17. Service de Néphrologie , Dialyse et Transplantation, CHU Limoges, Limoges , France

18. Service de Néphrologie , CH Jacques Lacarin, Vichy , France

19. Aix Marseille Université , Assistance Publique Hôpitaux de Marseille, Hôpital Conception, Centre de Néphrologie et Transplantation Rénale, Marseille , France

20. Service de Néphrologie , Hôpital Foch, Suresnes , France

21. Institut de Transplantation Urologie Néphrologie (ITUN) , Service de Néphrologie et Immunologie Clinique, CHU Nantes, Nantes , France

22. Centre Universitaire des Maladies Rénales, Centre Hospitalier Universitaire de Caen , Caen , France

23. Service de Néphrologie, Dialyse et Transplantation , CHU Nice, Nice , France

24. Service de Néphrologie et Transplantation , CHU Saint-Etienne, Saint-Etienne , France

25. Service de Néphrologie , CHU Angers, Angers , France

Abstract

ABSTRACT Background Recurrence of focal segmental glomerulosclerosis (FSGS) is common after kidney transplantation and is classically associated with a significant decrease in graft survival.
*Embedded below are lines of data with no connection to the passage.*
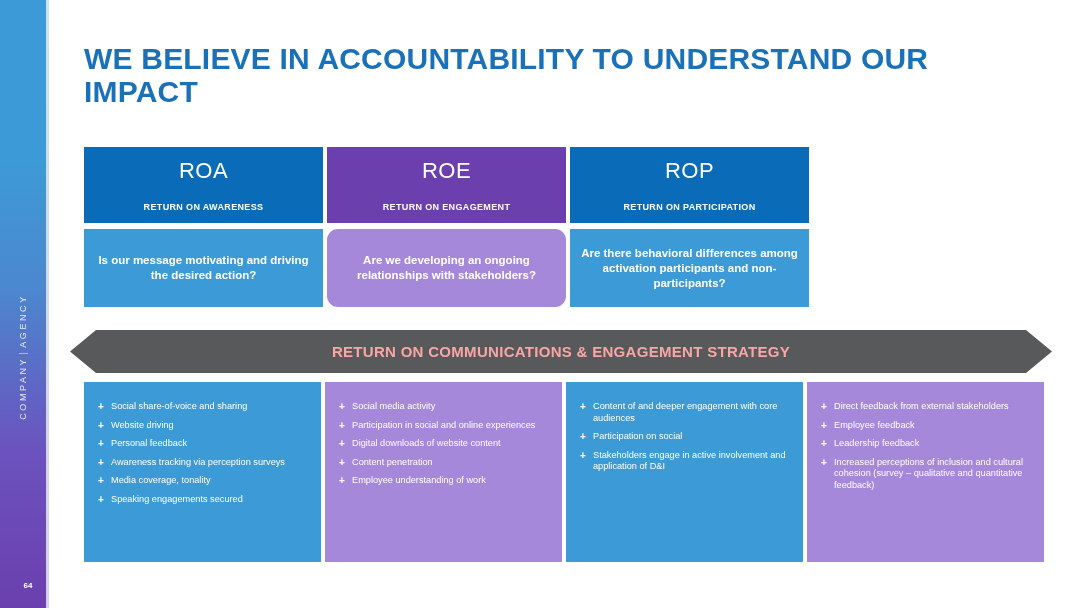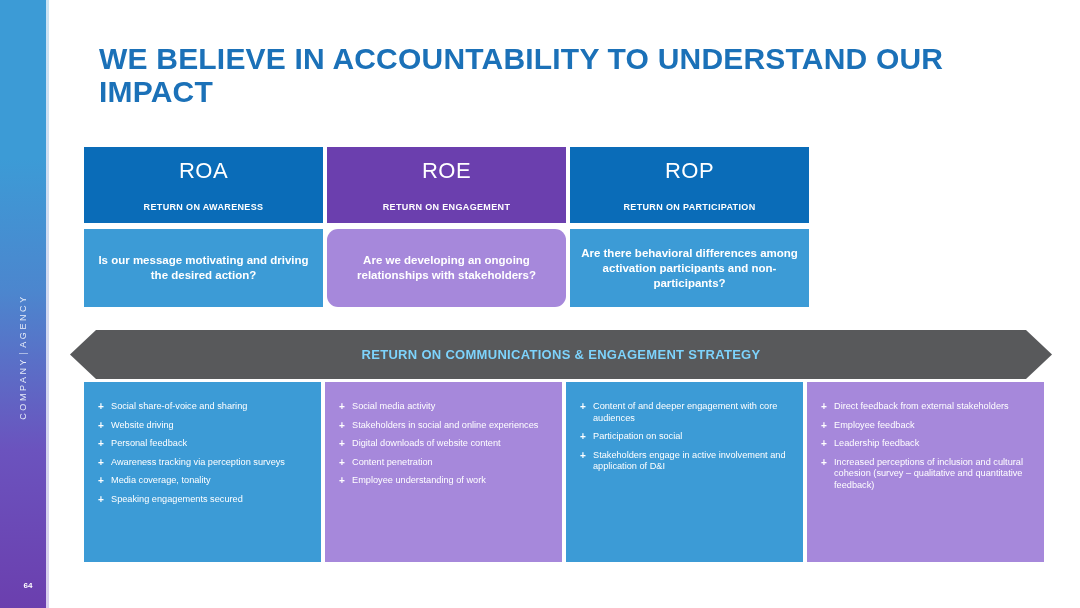"WE BELIEVE IN ACCOUNTABILITY TO" .title { left: 99px -> 84px }
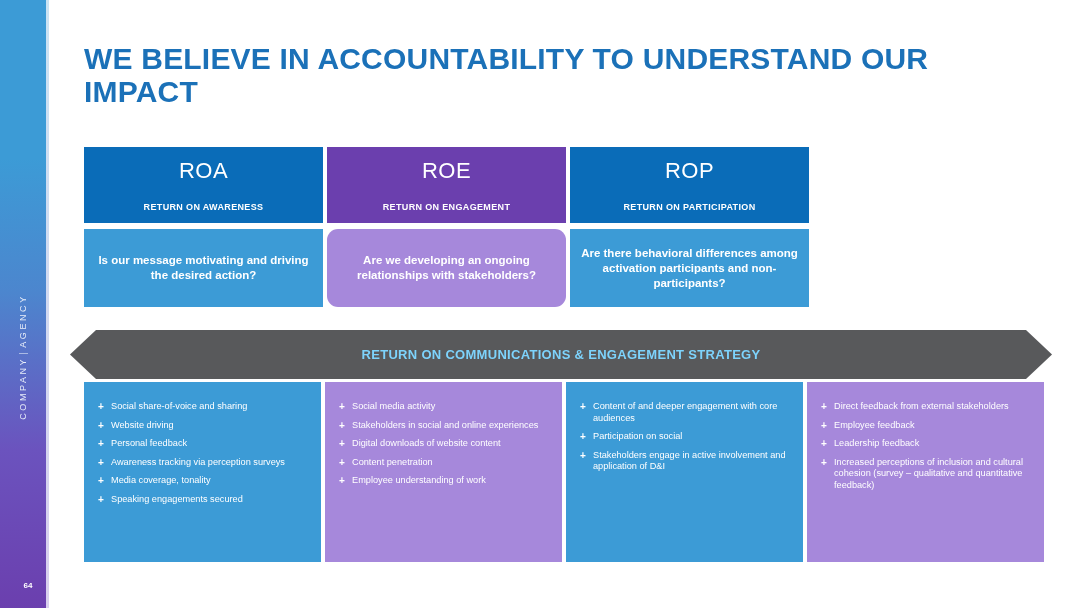"RETURN ON COMMUNICATIONS & ENGAGEMENT" .banner { color: #7dd3fc -> #fca5a5; font-size: 13px -> 15px; height: 49px -> 43px }
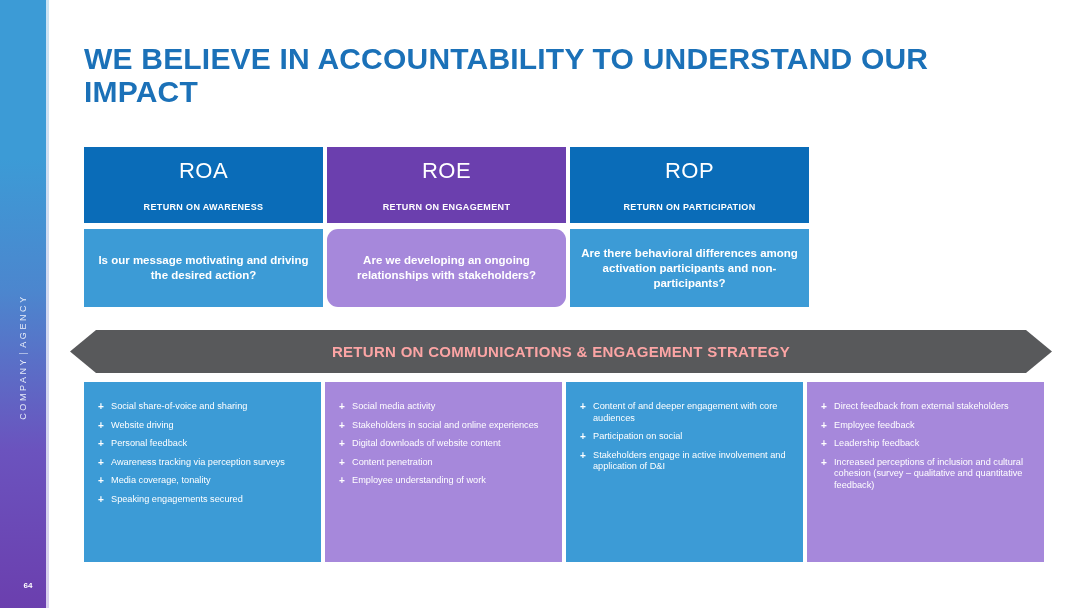"Stakeholders in social and online" span.btext { text: Stakeholders -> Participation }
A major risk factor is a prior history of FSGS recurrence on a previous graft. This analysis reports the impact of a prophylactic treatment of FSGS recurrence in very high-risk patients who experienced a recurrence on a previous graft. Methods We performed a retrospective multicentre observational study in 25 French transplantation centres. The inclusion criteria were patients aged more than 18 years who had undergone kidney transplant between 31 December 2004 and 31 December 2020, and who had a history of FSGS recurrence on a previous graft. Results We identified 66 patients: 40 received prophylactic treatment (PT+), including intravenous cyclosporine and/or rituximab and/or plasmapheresis, and 26 did not receive any prophylactic treatment (PT–). The time to progression to end-stage kidney disease was similar between groups. The PT+ group was younger at FSGS diagnosis and at the time of kidney retransplantation and lost their previous graft faster. The overall recurrence rate was 72.7% (76.9% in the PT– group and 70.0% in the PT+ group, P = .54). At least partial remission was achieved in 87.5% of patients. The 5-year graft survival was 67.7% [95% confidence interval (CI) 53.4%–78.4%]: 65.1% (95% CI 48.7%–77.4%) in patients with FSGS recurrence vs 77.3% (95% CI 43.8%–92.3%) in patients without recurrence (P = .48). Conclusion Our study suggests that prophylactic treatment should not be used routinely in patients receiving a second transplantation after recurrence of FSGS on a previous graft. The recurrence rate is high regardless of the use of prophylactic treatment. However, the 5-year graft survival remains satisfactory.